Malum örgütün bu okulları nasıl hedef aldığını unutmadık. 28 ŞUBATTA, Dönemin Başbakanı'' Siyasi geleceğime mani olsa bile; bu okulları kapatacağım.'' demişti. Öyle de, oldu. Kendine akıl verenlerin sayesinde; Siyasi Mevta oldu. Malum örgüt elemanları da; bu kapanışlara pek sevinmişlerdi.
Ben bütün bunların dışında gelecekleri belirsizliğe itilen, eğitim ve öğretim hakkı bulamadıkları için köşelere çekilen, hatta yaşadıkları travmalardan dolayı; ruhsal yönden yaralanan çocuklarımızın serüvenini, yaşadıkları olumsuzlukları birebir yaşayan birisi olarak; onların şu an ne durumda olduklarını merak ediyorum. Üniversite sınavlarında yapılan değişikliklerden dolayı aldıkları yüksek puanlarla hiçbir okula devam edemeyen gençlerimizin durumunu merak ediyorum.
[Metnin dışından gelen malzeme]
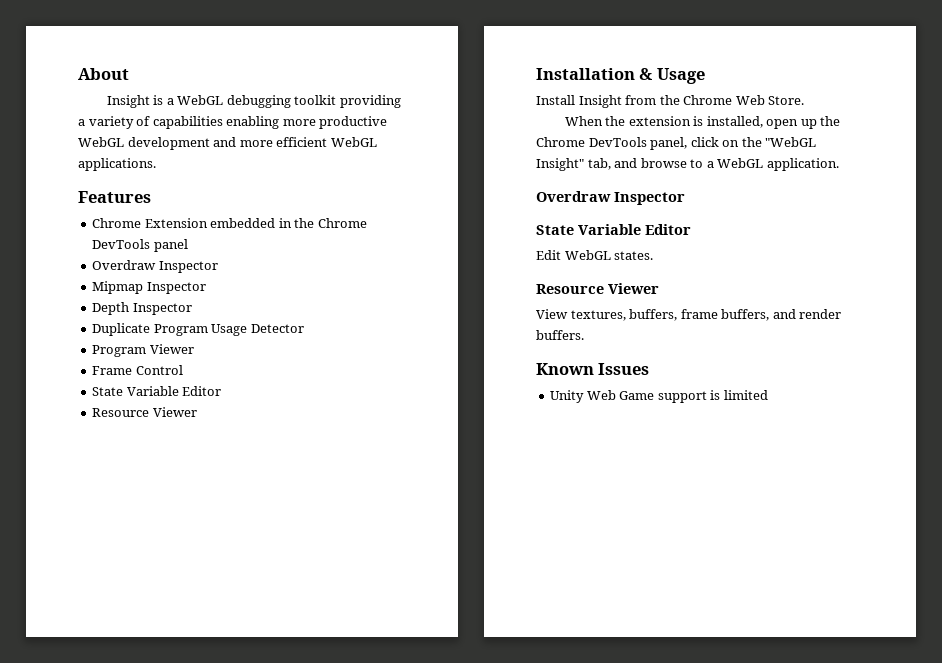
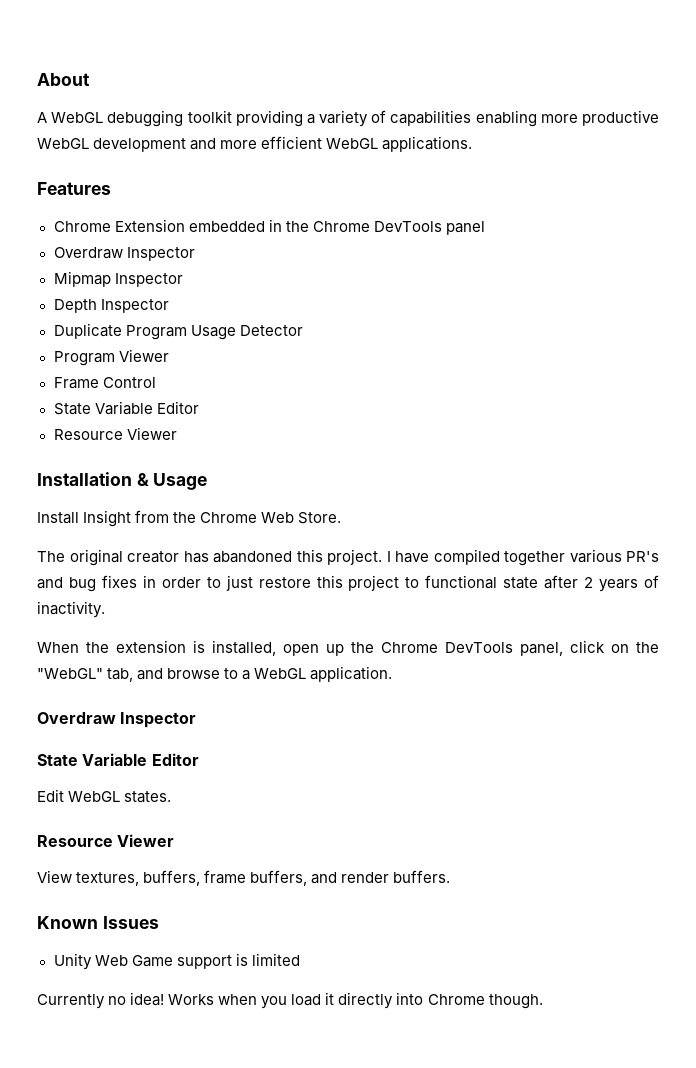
[106,95,174,108] Insight is a -> [37,112,47,123] A
(805, 100) none -> [37,549,659,566] [37,575,659,592] [37,601,105,618] // The original creator has abandoned this project. I have compiled together various PR's and bug fixes in order to just restore this project to functional state after 2 years of inactivity.
[765,137,817,147] [536,158,584,171] "WebGL Insight" -> [37,668,103,679] "WebGL"
(768, 395) none -> [37,992,543,1009] // Currently no idea! Works when you load it directly into Chrome though.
Hatta o dönemde İmam Hatip Lisesi mezunlarının örgün öğretim alanlarına alınamadıklarından dolayı mecburen açık öğretime yöneldiklerinden belki de Türkiye tarihinde ilk defa birkaç sene açık öğretim puanlarının yükseldiğini hatırlıyorum. Tüm Bu okullardan mezun olan çocuklarımız öğrenim mücadelelerine oralarda devam etmeye karar vermişlerdi. O nedenle puanları yükselmişti. Oralarda da başarılı olarak hayatına devam etmek isteyen erkek öğrencilerimiz bunu başarmalarına rağmen; kız öğrencilerimizin önüne çeşitli engeller çıkarılarak açık öğretimde de; önlerinin kesildiğini hatırlıyorum. Yapılan sınavlarda Türkiye birincisi bile olsanız; örneğin bir tıp fakültesine giremeyeceklerini hatırlıyorum. Sonrası malum. Başörtüsü zulmü...
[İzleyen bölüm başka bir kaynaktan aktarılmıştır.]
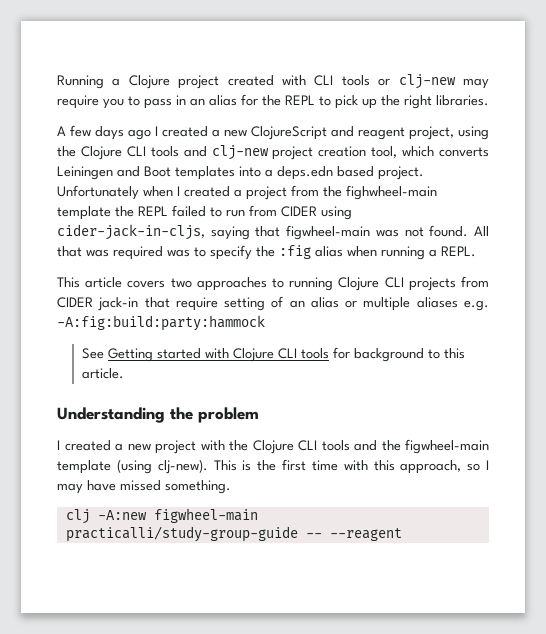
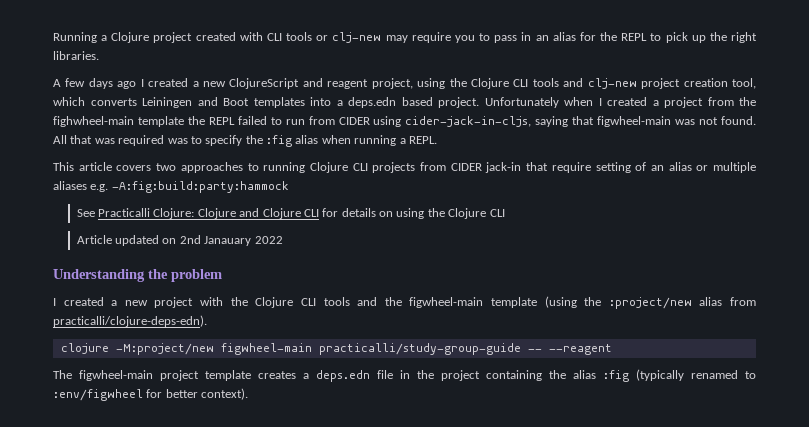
[108,347,466,362] [82,368,125,379] Getting started with Clojure CLI tools for background to this article. -> [98,208,505,219] [76,235,283,246] Practicalli Clojure: Clojure and Clojure CLI for details on using the Clojure CLI // Article updated on 2nd Janauary 2022
[157,459,489,474] [57,480,231,494] [65,508,258,524] [65,526,402,542] clj-new). This is the first time with this approach, so I may have missed something. // clj -A:new figwheel-main practicalli/study-group-guide -- --reagent -> [584,297,756,309] [53,315,207,327] [60,343,612,355] [53,369,756,382] [53,388,249,401] the :project/new alias from practicalli/clojure-deps-edn). // clojure -M:project/new figwheel-main practicalli/study-group-guide -- --reagent // The figwheel-main project template creates a deps.edn file in the project containing the alias :fig (typically renamed to :env/figwheel for better context).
İster, istemez kendime sormadan da geçemiyorum bu çocukların suçu neydi? Yine bütün bu haksızlıklara rağmen; Ülkemizdeki çoğu sivil toplum örgütlerinin yasakçılarla birlikte hareket ederek mazlum durumundaki insanların, insan haklarını savunmadıklarını onları görmemezlikten, geldiklerini hatırlıyorum. Toplumsal barış adına onların bu tavırlarını o günde kınıyordum, bugünde kınamaya devam ediyorum. Bu tür örgütlerin işlerine geldikleri gibi davranmalarından da insanlık adına utanıyorum.
O süreç içerisinde yaşanan olaylardan dolayı; sıkıntıya düşmüş olan, çeşitli badirelerden geçen insanları ayırt edecek bir aygıt icat edilse; bugün o dönemde öğrencilik yapmış insanların hangi yaraları aldıklarını gözlemleyebilirdik. Amma her zaman olduğu gibi o insanlar bu Ülke bizim, bu toprakların gerçek sahibi biziz. Şu andaki yöneticiler bunu anlamasalar da bizim hiçbir suçumuz yoktur. Ancak suçumuz okumak istemektir. Bu düşüncelerle sineye çektiler. Sokaklara dökülmediler. Güvenlik güçlerine saldırmadılar. Kimi zamanlar yapmış oldukları mitinglerle haklılıklarını anlatmaya çalıştılar. Vatanı ve Milleti bölecek tavır ve davranışlarda bulunmadılar. Bütün bunlara rağmen; kimseye yaranamadılar. Tahsil hayatlarını bir manada devam ettirerek eğitimlerini tamamladılar. Daha sonra gelip yine Ülke insanına hizmet etmeyi tercih ettiler. Çünkü Bu Millet bizim, Bu Vatan bizim mantığı ile hareket ettiler. Mümkün olduğu kadar fazla yıpratıcı olmadan her alanda meselelerini anlatmaya çalıştılar.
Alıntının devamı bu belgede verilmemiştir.